As filed with the Securities and Exchange Commission on June 9, 2005
Registration No. 333-114508
SECURITIES AND EXCHANGE COMMISSION
Washington, D.C. 20549
POST-EFFECTIVE AMENDMENT NO. 1
FORM S-1
REGISTRATION STATEMENT UNDER THE
SECURITIES ACT OF 1933
South Dakota Soybean Processors, LLC
(Exact name of Registrant as specified in its charter)
SOUTH DAKOTA | | 2040 | | 46-0462968 |
(State or other jurisdiction of incorporation or organization) | | (Primary Standard Industrial Classification Code Number) | | (I.R.S. Employer Identification No.) |
100 Caspian Avenue, Post Office Box 500, Volga, South Dakota 57071, (605) 627-9240
(Address and telephone number of principal executive offices)

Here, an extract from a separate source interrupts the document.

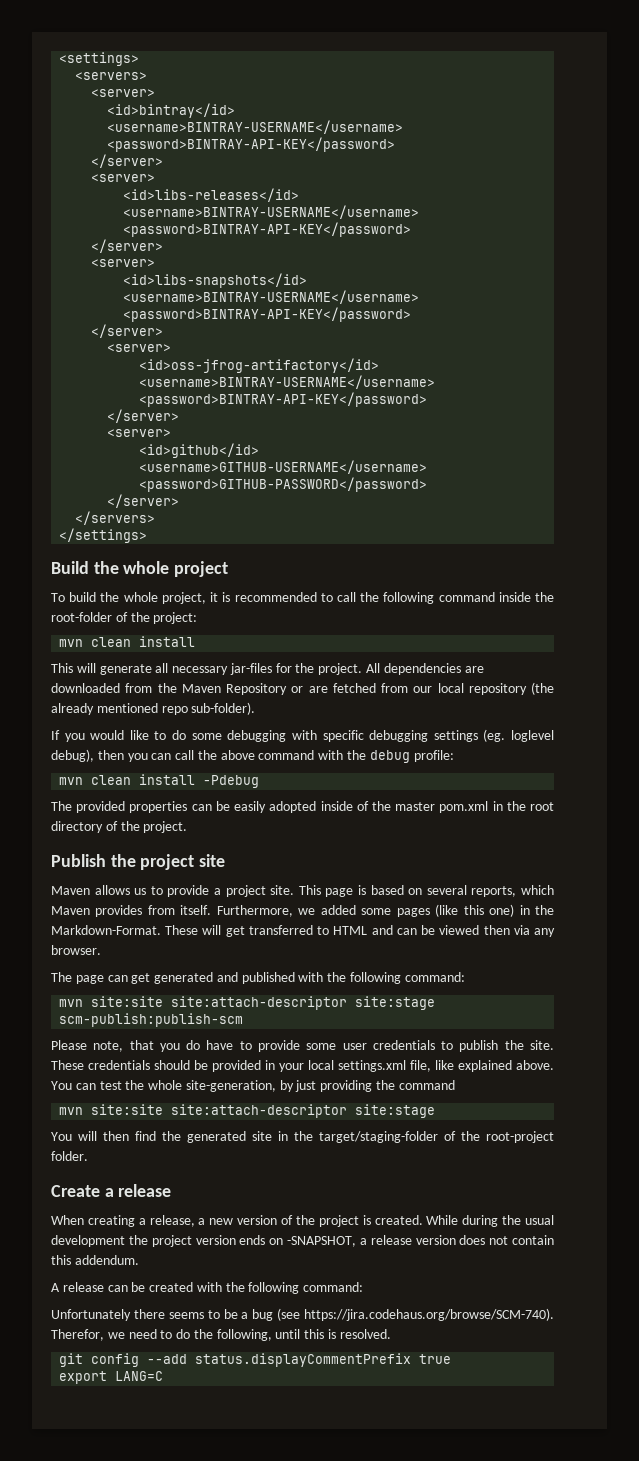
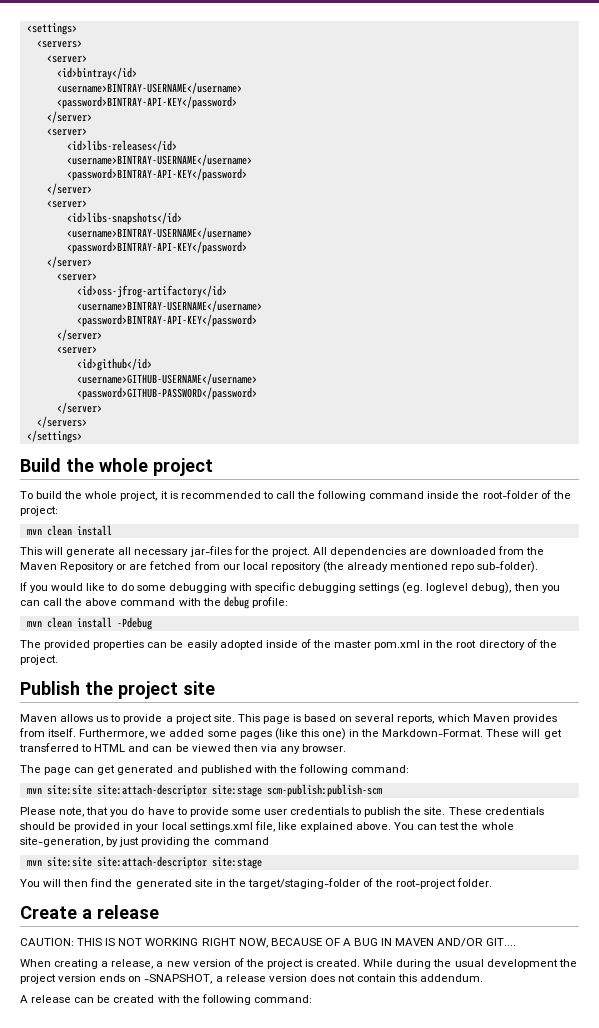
(172, 1190) none -> [20,938,517,948] // CAUTION: THIS IS NOT WORKING RIGHT NOW, BECAUSE OF A BUG IN MAVEN AND/OR GIT....
[51,1308,554,1321] [51,1329,391,1341] [59,1353,452,1367] [59,1371,164,1384] // Unfortunately there seems to be a bug (see https://jira.codehaus.org/browse/SCM-740). Therefor, we need to do the following, until this is resolved. // git config --add status.displayCommentPrefix true // export LANG=C -> (312, 999) none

Rodney G. Christianson, 100 Caspian Avenue, Post Office Box 500, Volga, South Dakota 57071, (605) 627-9240
(Name, address and telephone number of agent for service)
COPIES TO:
Marci K. Winga, Mark S. Weitz
Leonard, Street and Deinard
Professional Association
150 South Fifth Street, Suite 2300
Minneapolis, MN 55402
(612) 335-1500
EXTENSION OF OFFERING
Our offering of Class A Capital Units pursuant to our Prospectus dated February 14, 2005 was originally scheduled to terminate upon the earlier to occur of (i) the sale of the maximum offering amount of $11,250,000 or (ii) May 31, 2005, unless extended by us, in our sole discretion, and without prior notice to investors, until no later than September 30, 2005. The maximum offering amount has not yet been sold, and our Board of Managers has extended the offering until June 30, 2005. The Board reserves the right to further extend the offering until no later than September 30, 2005.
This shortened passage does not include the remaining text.